The Weather Map is showing you the Health of all you individual objects. If you see any Yellow or Red you can double click on the box and it will take you straight to that object (VM, Host or Datastore) and will tell you either immediately what is wrong (is there a constrained resource or a particular fault?) or it will display the most significant metrics for that resource to point you at the reason why the object, or in what way the object is operating abnormally or differently to how it normally operates.
Scroll down and look at your Workload Badge.
Workload is a measure of how much resource is being demanded vs. how much is available. In a large container like a Datacenter which is rolling up all the resources and demand the above is a typical view and yours may look similar.

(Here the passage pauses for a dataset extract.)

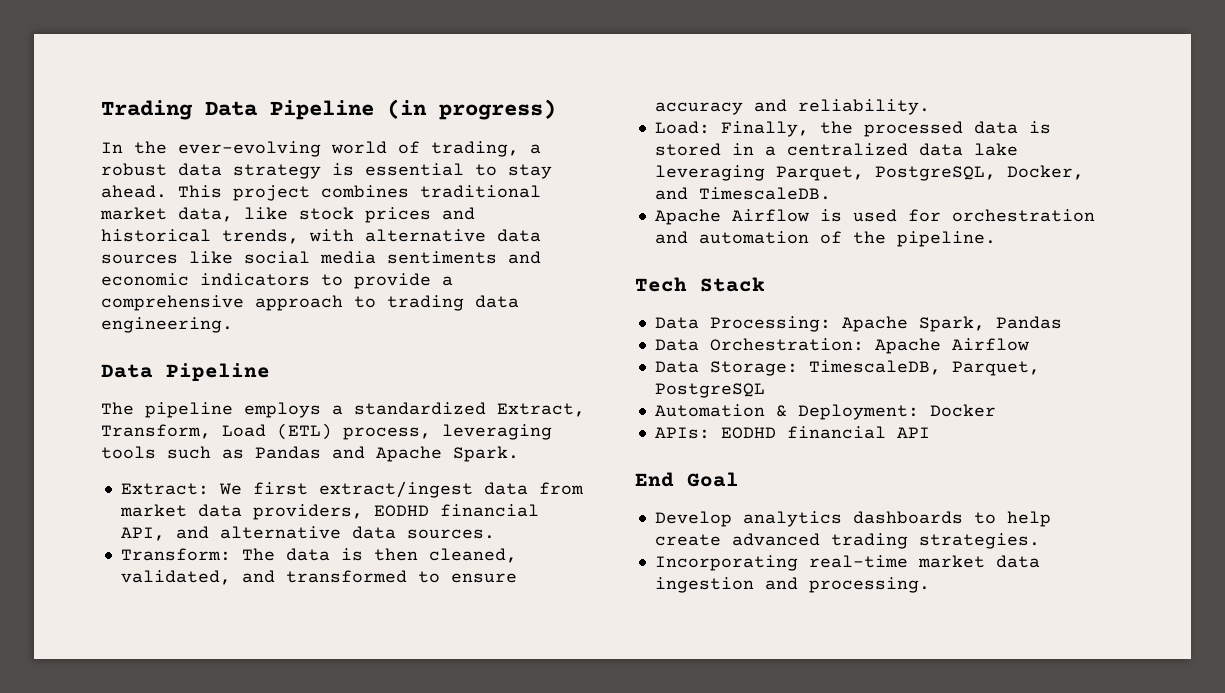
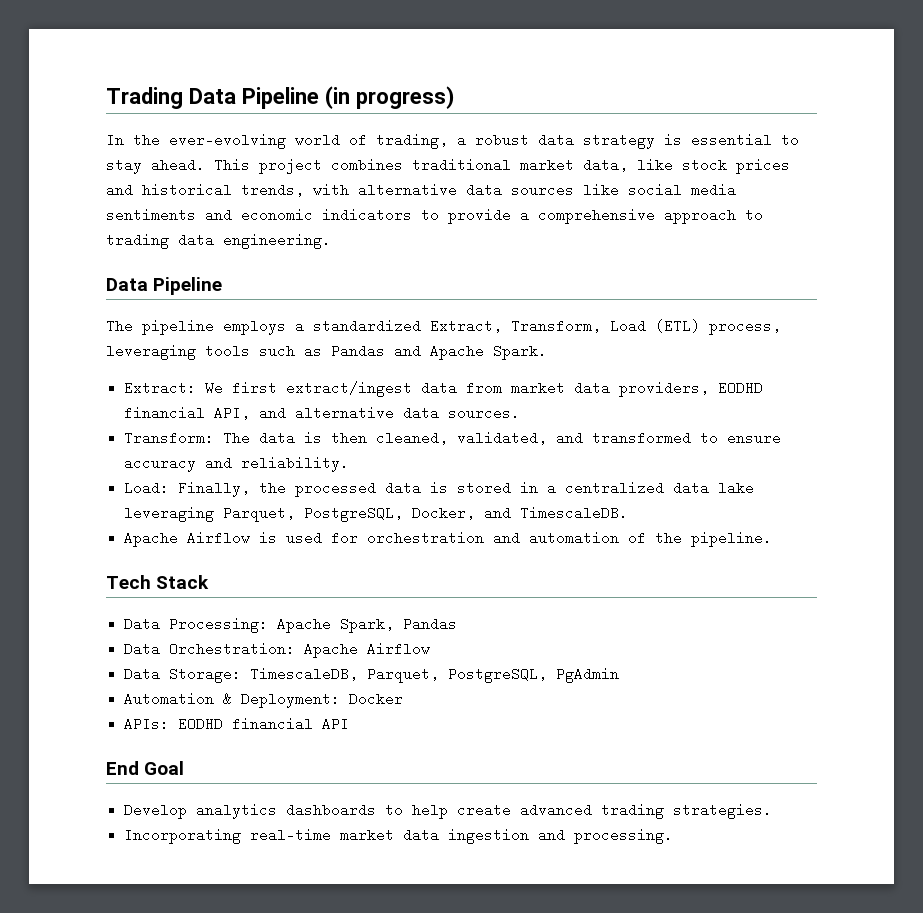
- Data Storage: TimescaleDB, Parquet, PostgreSQL
+ Data Storage: TimescaleDB, Parquet, PostgreSQL, PgAdmin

What it will show you is that your workloads are probably demanding a very small proportion of the resources you have bought and implemented. One of the benefits of vCOps is to provide you the empirical evidence to help you drive up utilisation without impacting the risk of performance or availability degrading.
If your system has been running for a few weeks you will also see the blue brackets in this view. These show what vCOps is EXPECTING the demand to be at this point of time.

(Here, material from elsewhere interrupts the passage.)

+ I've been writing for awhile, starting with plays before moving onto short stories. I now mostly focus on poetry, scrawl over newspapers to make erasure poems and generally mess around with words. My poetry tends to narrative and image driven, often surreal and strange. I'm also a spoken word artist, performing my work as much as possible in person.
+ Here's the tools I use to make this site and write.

So – in the above example, our workload score for this object (the datacenter) is easily within the capabilities of the resources we have provided but is a little higher than we would be expecting at the moment.
The next badge to look at is Anomalies which is below the Workload badge.
vCenter Operations collects about 150 metrics for every VM and 1500 metrics for every host every 5 minutes. For a 1,000 VM estate that is probably in the region of 250,000 metrics every 5 minutes.
The anomalies badge measures how many of those metrics are currently abnormal. The badge and as a result the Health badge will only really degrade if the anomalies count exceeds the calculated Problem Threshold.
As you can see in the above we have just breached the Problem Thresholds so the badge has degraded and an alert may have been generated or may be generated soon.
Finally the Faults badge.
The faults badge lists faults with the object. This would be things like Network link states down, Power supplies down etc)
These three sub badges all roll up to provide the Health badge.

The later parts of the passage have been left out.